**WHAT IS BEING ASKED**
Find and copy the lines in the records beneath this task that contain the word "list".

**DATA FOR THIS EXERCISE**
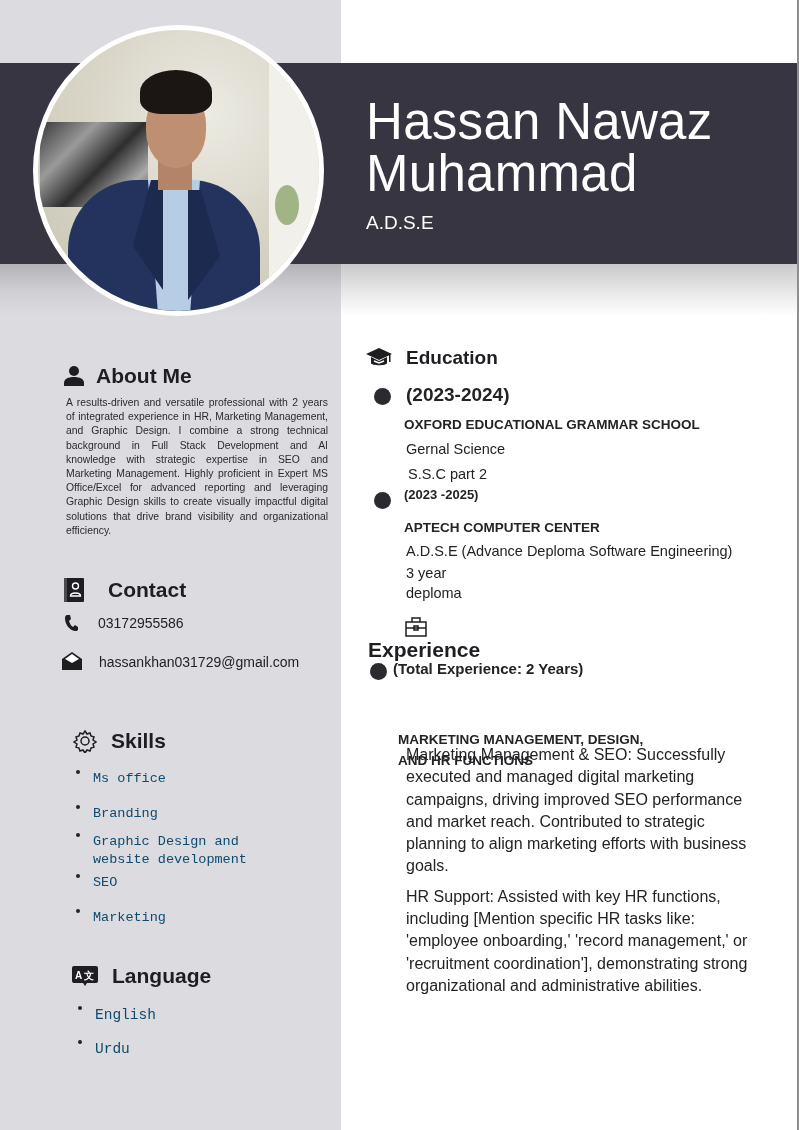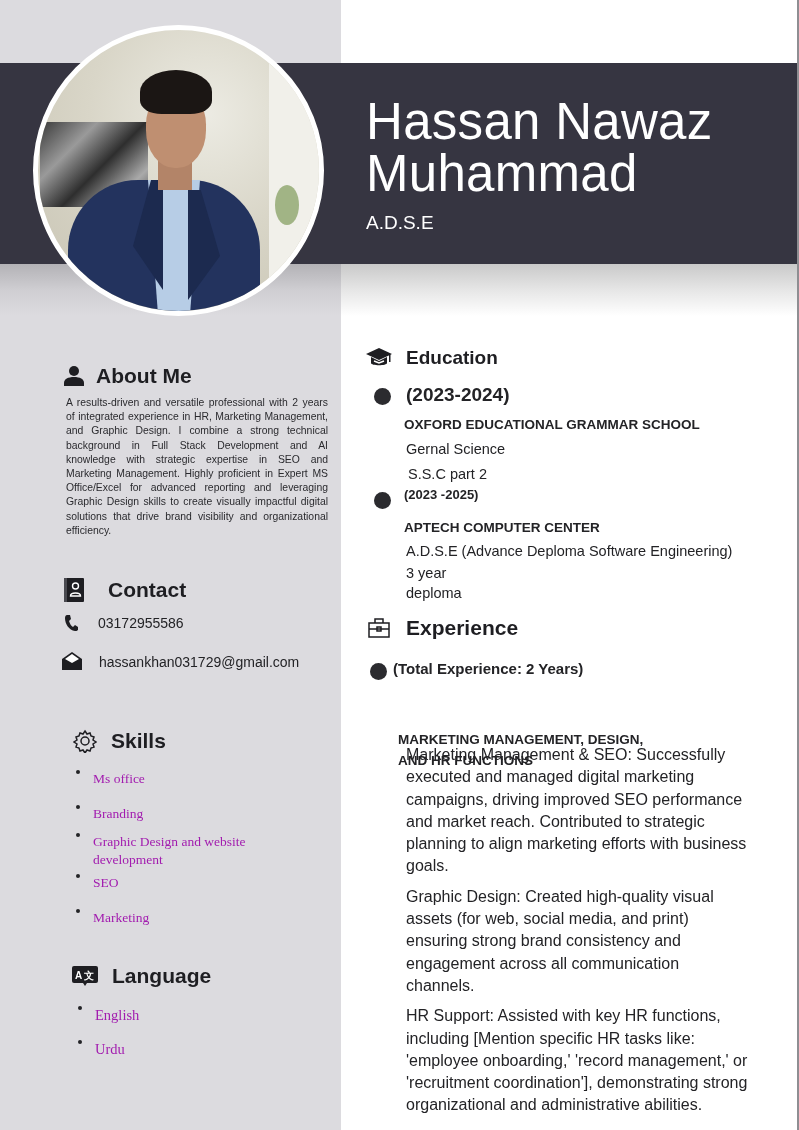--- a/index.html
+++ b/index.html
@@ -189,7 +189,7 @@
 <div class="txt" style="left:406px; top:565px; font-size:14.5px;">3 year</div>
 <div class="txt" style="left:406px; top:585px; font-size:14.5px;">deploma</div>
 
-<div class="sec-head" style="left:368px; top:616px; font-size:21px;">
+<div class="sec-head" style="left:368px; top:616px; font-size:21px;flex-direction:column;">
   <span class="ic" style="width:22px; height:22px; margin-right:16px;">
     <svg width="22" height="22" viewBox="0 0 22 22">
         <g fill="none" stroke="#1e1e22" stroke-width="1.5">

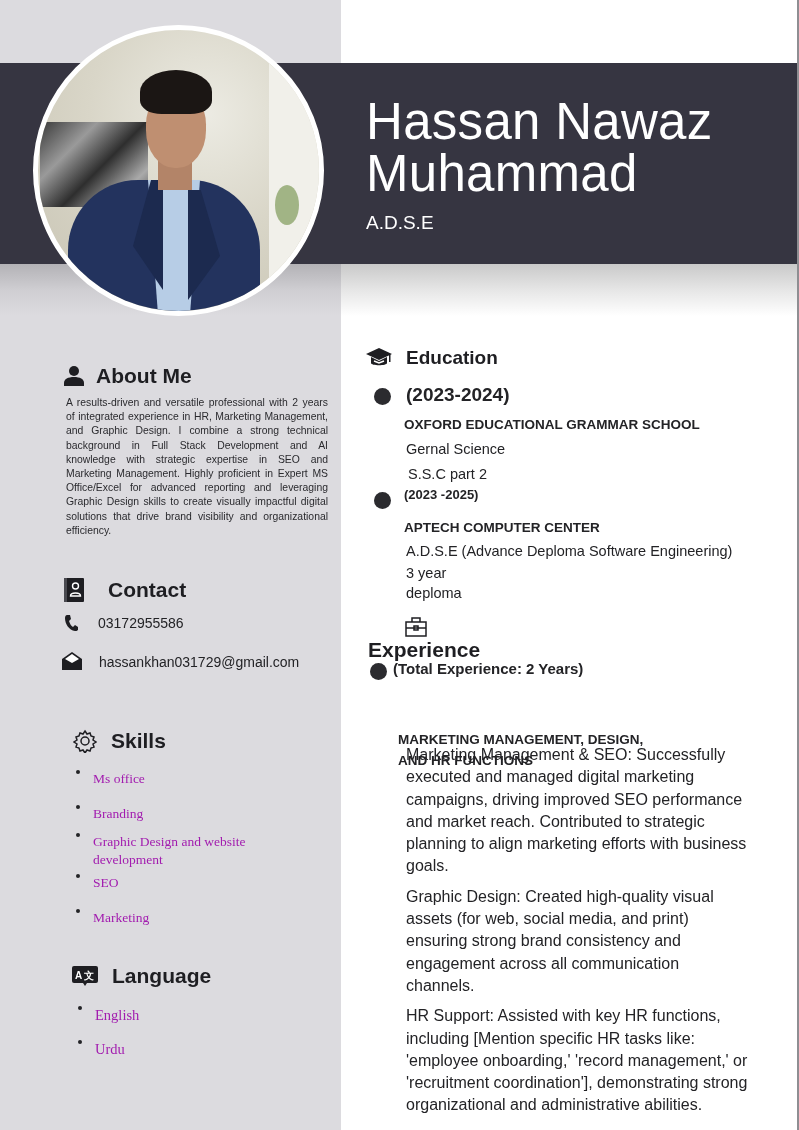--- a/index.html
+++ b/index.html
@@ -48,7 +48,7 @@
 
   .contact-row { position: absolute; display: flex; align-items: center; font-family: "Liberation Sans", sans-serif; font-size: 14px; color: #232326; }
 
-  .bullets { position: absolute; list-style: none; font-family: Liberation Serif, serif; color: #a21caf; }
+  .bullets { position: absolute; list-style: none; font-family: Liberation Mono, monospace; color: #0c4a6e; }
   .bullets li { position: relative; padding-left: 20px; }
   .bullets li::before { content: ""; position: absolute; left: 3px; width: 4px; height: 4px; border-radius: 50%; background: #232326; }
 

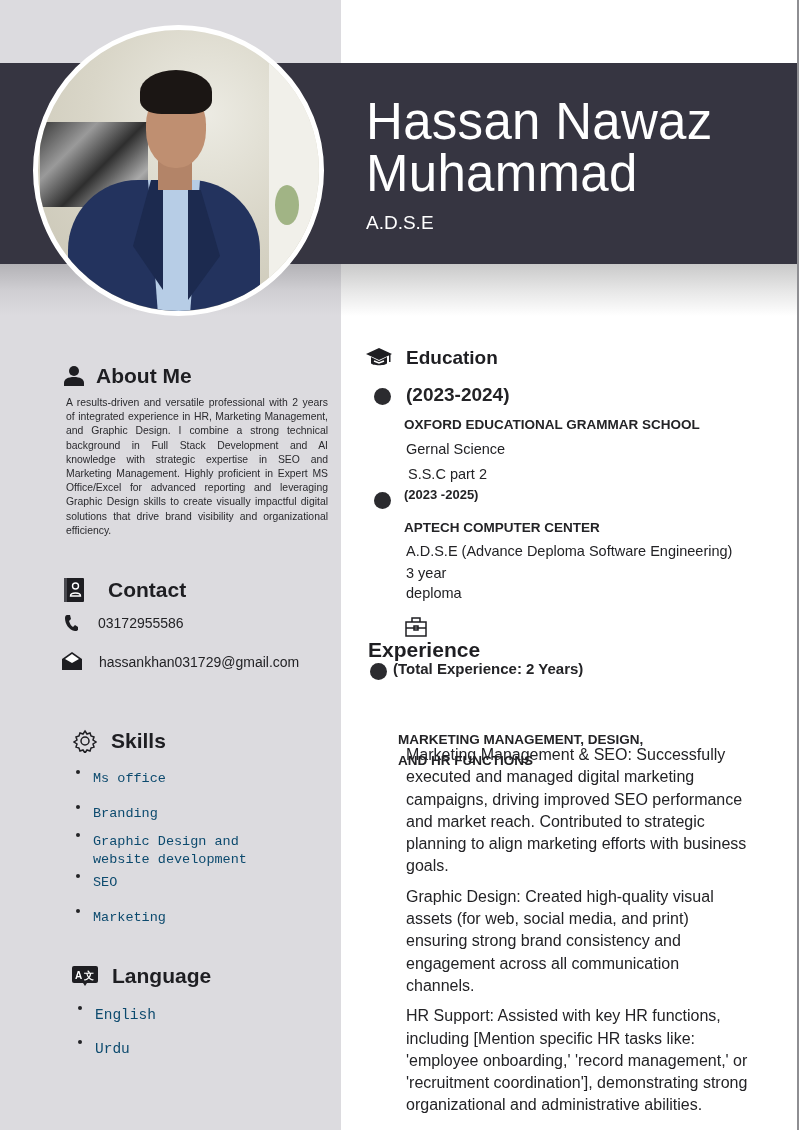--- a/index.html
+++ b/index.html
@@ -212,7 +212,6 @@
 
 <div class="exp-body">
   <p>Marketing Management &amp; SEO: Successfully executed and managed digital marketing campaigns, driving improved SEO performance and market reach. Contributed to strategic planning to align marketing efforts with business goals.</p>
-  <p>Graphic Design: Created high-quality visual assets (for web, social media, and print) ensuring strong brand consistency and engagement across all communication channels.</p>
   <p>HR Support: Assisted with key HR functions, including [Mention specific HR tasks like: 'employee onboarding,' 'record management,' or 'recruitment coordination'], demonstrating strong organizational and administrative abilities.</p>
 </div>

**TASK RESPONSE**
-  .bullets { position: absolute; list-style: none; font-family: Liberation Serif, serif; color: #a21caf; }
+  .bullets { position: absolute; list-style: none; font-family: Liberation Mono, monospace; color: #0c4a6e; }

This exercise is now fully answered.